The director, Burt Metcalfe, yelled cut, but he wasn’t angry yet. He just thought it was a standard flub.

He laughed a bit and said, “Okay, let’s reset. Harry, watch the jargon. Let’s do it again.”

The camera slowly panned across the room again. It moved past me. It moved past Mike.

It landed on Harry.

Harry looked down, perfectly serious. He opened his mouth.

And he said the exact same ridiculous line again, but this time with even more dramatic urgency.

He looked like he was about to cry from the sheer gravity of the fictional flugelhorn.

This time, the escalation was immediate.

The camera operator, a great guy who usually had nerves of steel, started laughing so hard that the physical camera began to shake on its tracks.

If you look at the raw footage, the entire frame just starts bobbing up and down.

Burt yelled cut again, and this time he walked onto the set, throwing his hands in the air.

He looked at Harry and said, “Harry, please. We are losing the light, we are losing the budget. Just say the line as written.”

Harry looked at him with this beautifully innocent, bewildered expression.

He pulled down his mask and said, “Burt, I am saying what’s on the page. I think your script is defective.”

Of course, he knew exactly what he was doing. He was keeping us loose because we had been working for fourteen hours straight.

But his innocence just made it worse.

We tried to shoot that sequence four more times.

Every single time the camera got close to Harry, someone would squeak, and the whole room dissolved all over again.

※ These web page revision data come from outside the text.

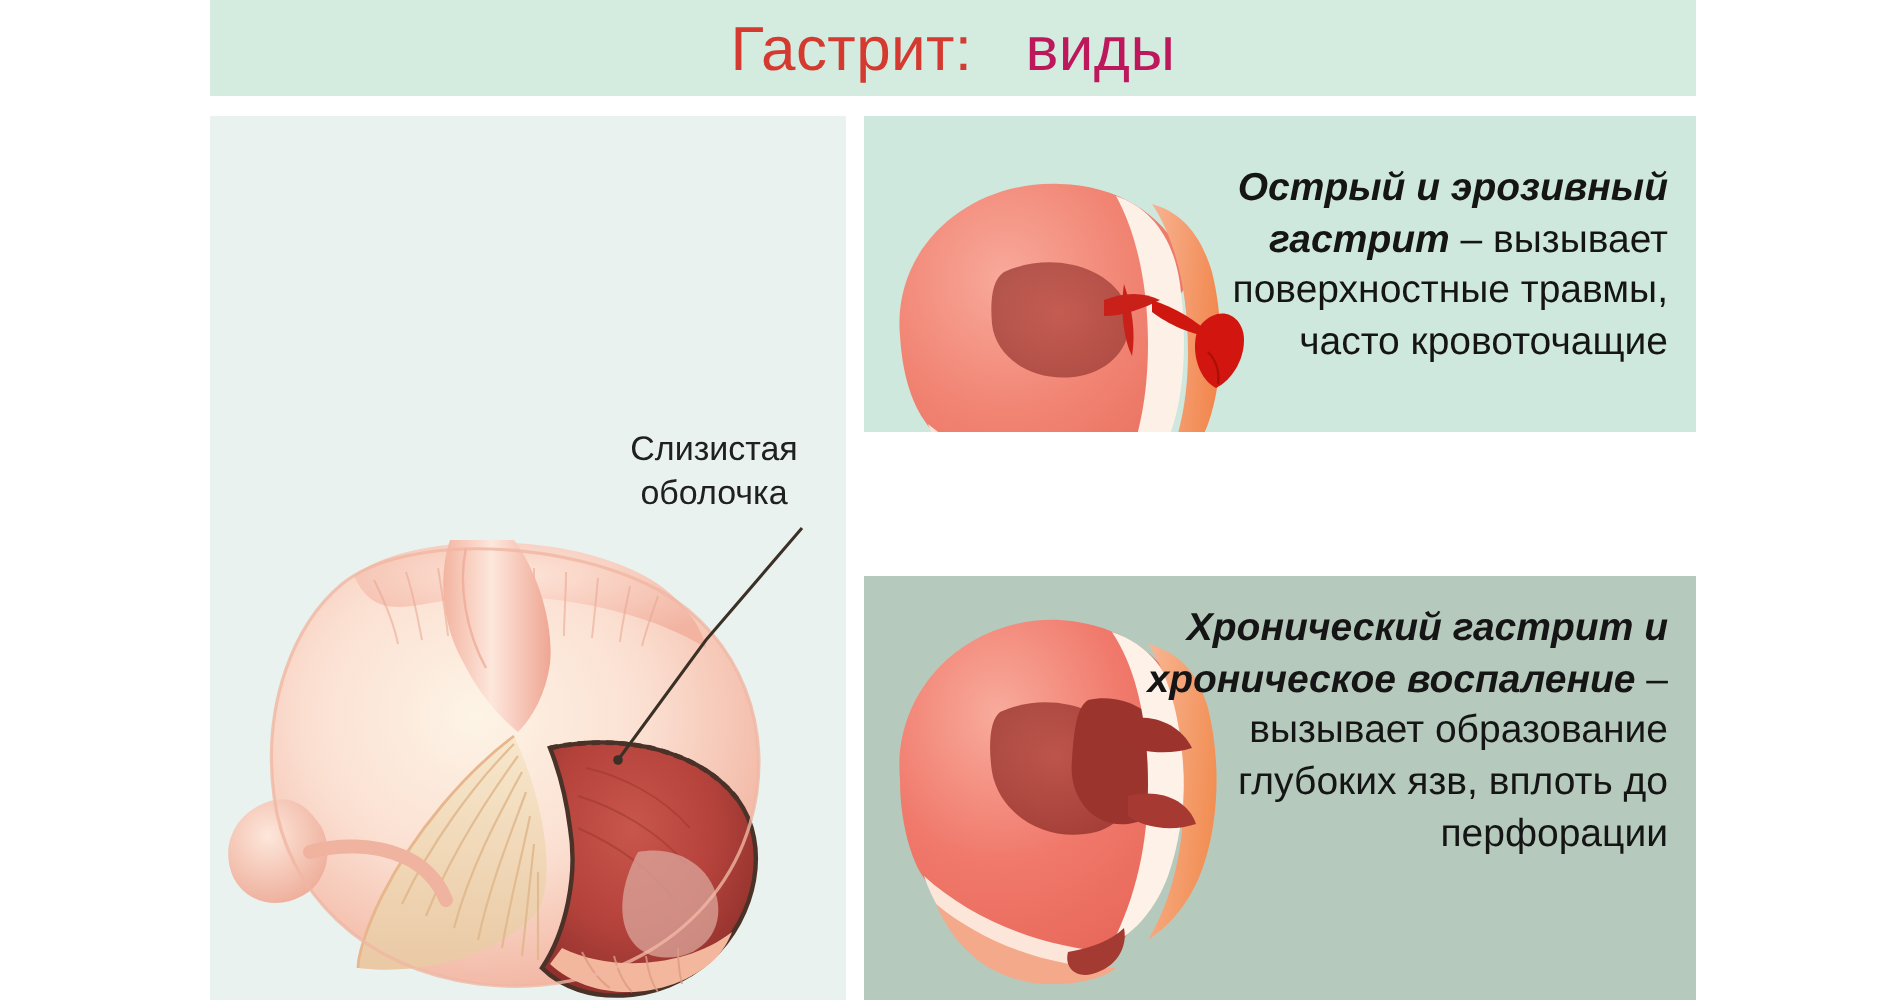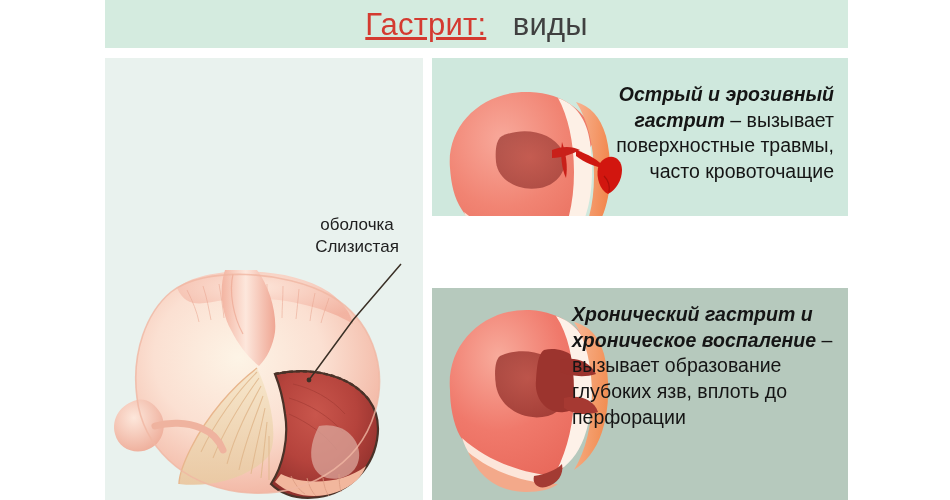--- a/index.html
+++ b/index.html
@@ -34,7 +34,7 @@
     white-space: nowrap;
     line-height: 1;
   }
-  #header-title .t-red   { color: #d43a30; text-decoration: underline; }
+  #header-title .t-red   { color: #d43a30; }
   #header-title .t-green { color: #404040; }
 
   

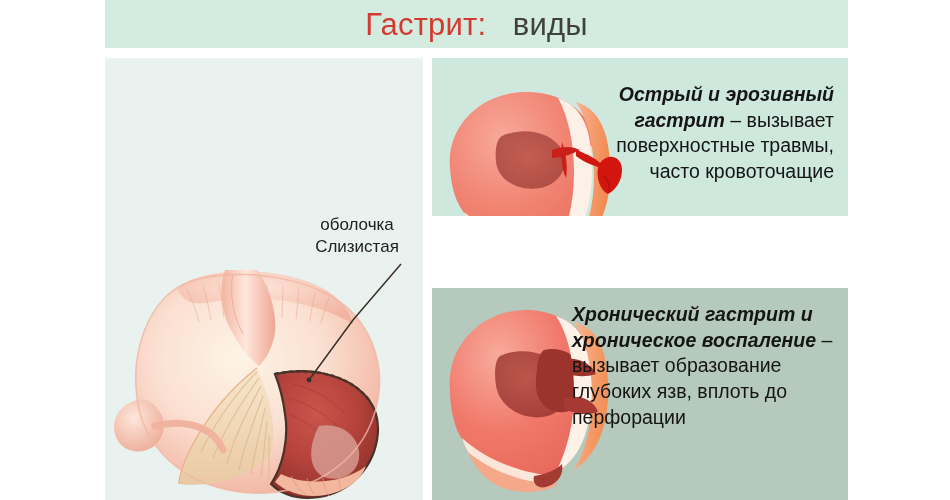--- a/index.html
+++ b/index.html
@@ -35,7 +35,7 @@
     line-height: 1;
   }
   #header-title .t-red   { color: #d43a30; }
-  #header-title .t-green { color: #404040; }
+  #header-title .t-green { color: #be185d; }
 
   
   .panel { position: absolute; overflow: hidden; }

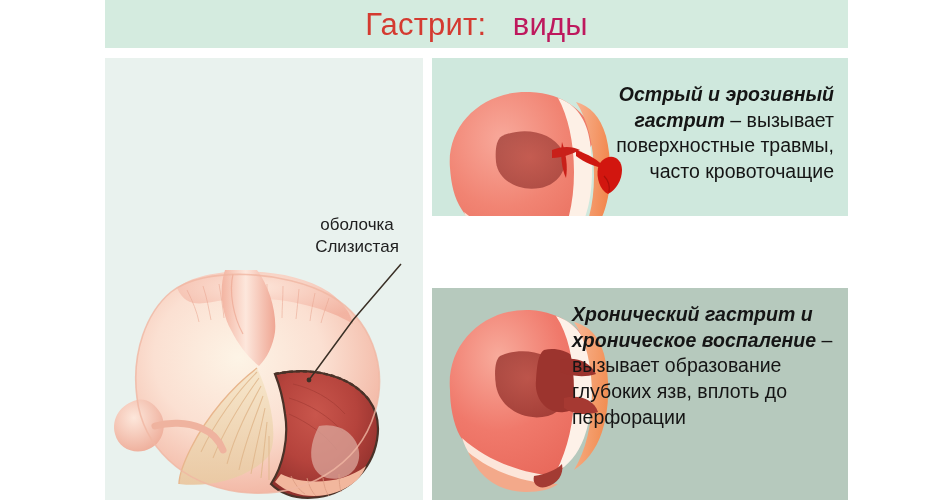--- a/index.html
+++ b/index.html
@@ -262,8 +262,8 @@
   </svg>
 
   <div id="mucosa-label">
+    <div>Слизистая</div>
     <div>оболочка</div>
-    <div>Слизистая</div>
   </div>
 </div>
 

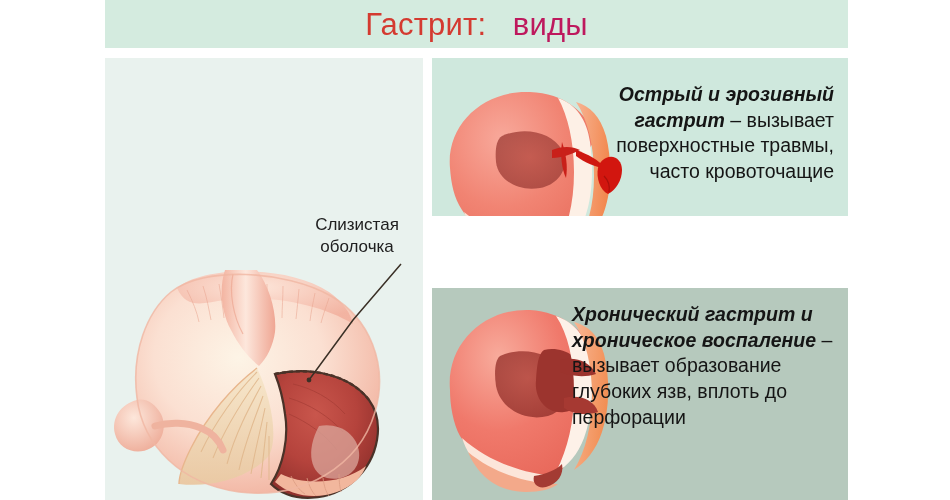--- a/index.html
+++ b/index.html
@@ -92,7 +92,7 @@
     right: 14px;
     top: 14px;
     width: 262px;
-    text-align: left;
+    text-align: right;
   }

It became a chain reaction. If I didn’t laugh, Mike did. If Mike didn’t laugh, one of the background actors did.

We spent thousands of dollars of 20th Century Fox’s money just trying to get Harry Morgan to say a legitimate medical word.

Eventually, Burt sent us away for half an hour just so we could stop giggling.

We all just sat around the commissary drinking lukewarm coffee, wiped out, but bonded by this ridiculous moment of shared weakness.

When we finally got the take, we had to do it with Harry facing entirely away from the camera so you couldn’t see if he was smiling or not.

It became one of those legendary stories among the cast and crew.

Whenever we were having a rough, exhausting shoot in later seasons, someone would whisper something about a circum-frisbee, and it would instantly boost everyone’s morale.

That was the magic of Harry. He knew exactly when we were hitting a wall, and he used his own brilliant, deadpan absurdity to save our sanity, even if it drove the directors crazy.

Looking back, those late-night giggles are honestly some of my favorite memories from the entire eleven years we spent making that show.

There was nothing quite like the joy of completely ruining a serious scene with the people you loved.

Did you ever get the uncontrollable church giggles during a completely inappropriate moment?